* BRIEF:
Below are entries to reproduce exactly, apart from their pictures.

⁂

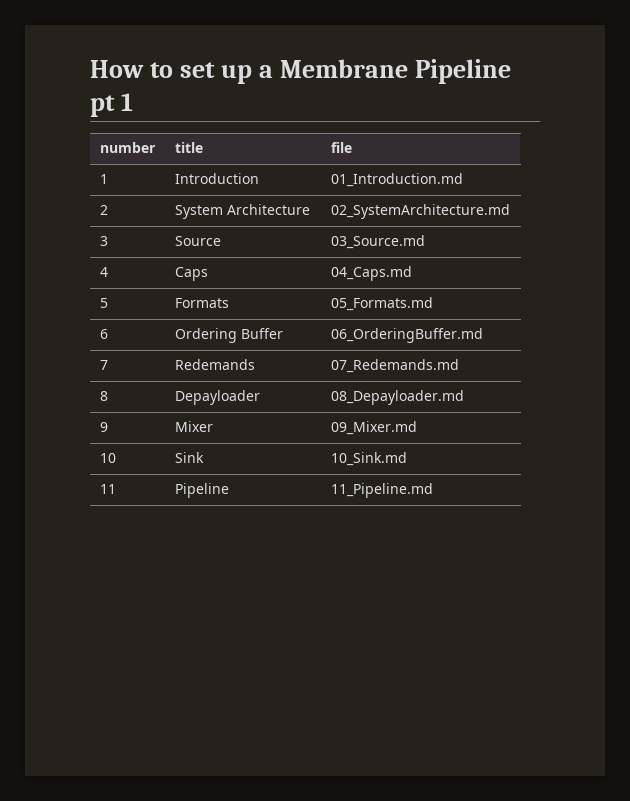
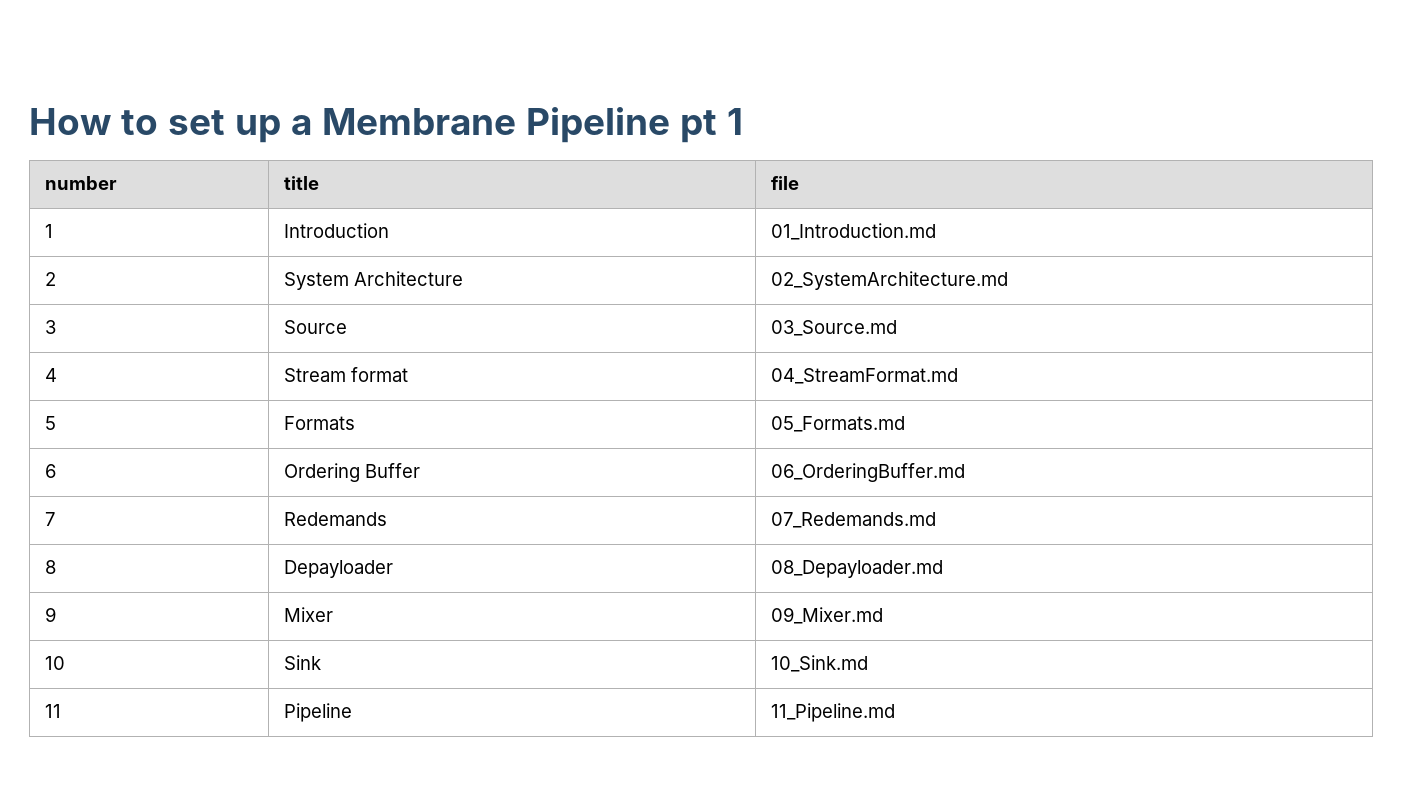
- 4 | Caps | 04_Caps.md
+ 4 | Stream format | 04_StreamFormat.md

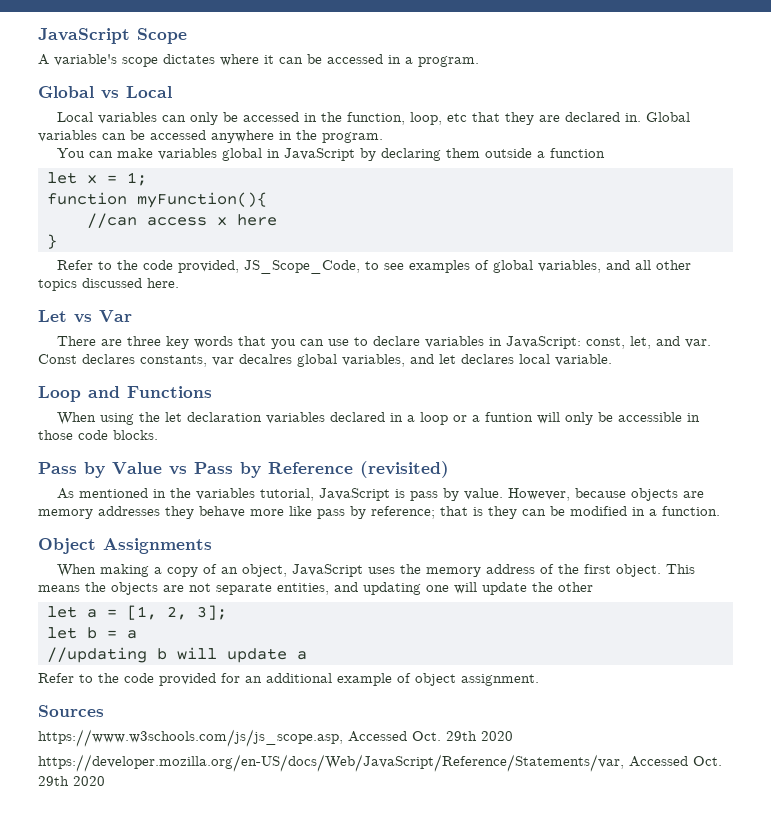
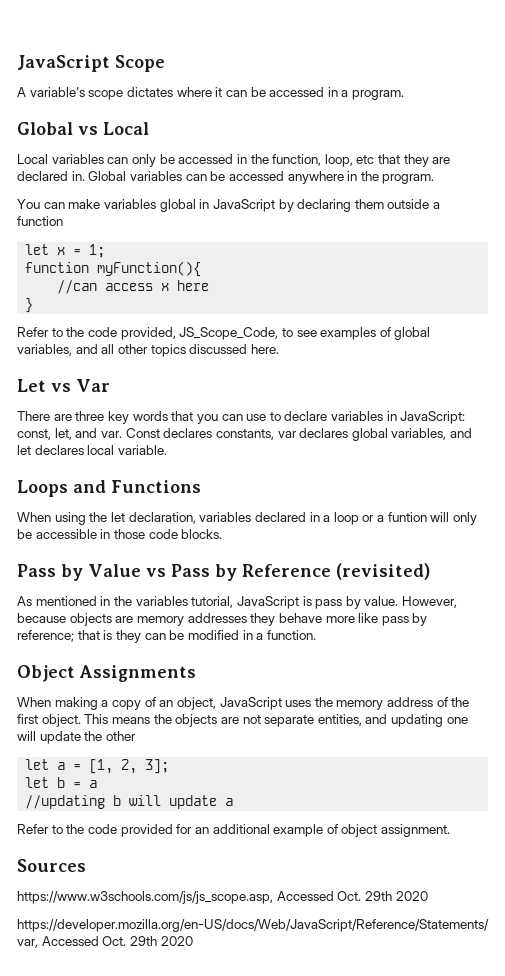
- Const declares constants, var decalres global variables, and let declares local variable.
+ Const declares constants, var declares global variables, and let declares local variable.
- Loop and Functions
+ Loops and Functions
- When using the let declaration variables declared in a loop or a funtion will only be accessible in those code blocks.
+ When using the let declaration, variables declared in a loop or a funtion will only be accessible in those code blocks.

⁂

* THE COMPLETED TASK:
- 4 | Caps | 04_Caps.md
+ 4 | Stream format | 04_StreamFormat.md

- Const declares constants, var decalres global variables, and let declares local variable.
+ Const declares constants, var declares global variables, and let declares local variable.
- Loop and Functions
+ Loops and Functions
- When using the let declaration variables declared in a loop or a funtion will only be accessible in those code blocks.
+ When using the let declaration, variables declared in a loop or a funtion will only be accessible in those code blocks.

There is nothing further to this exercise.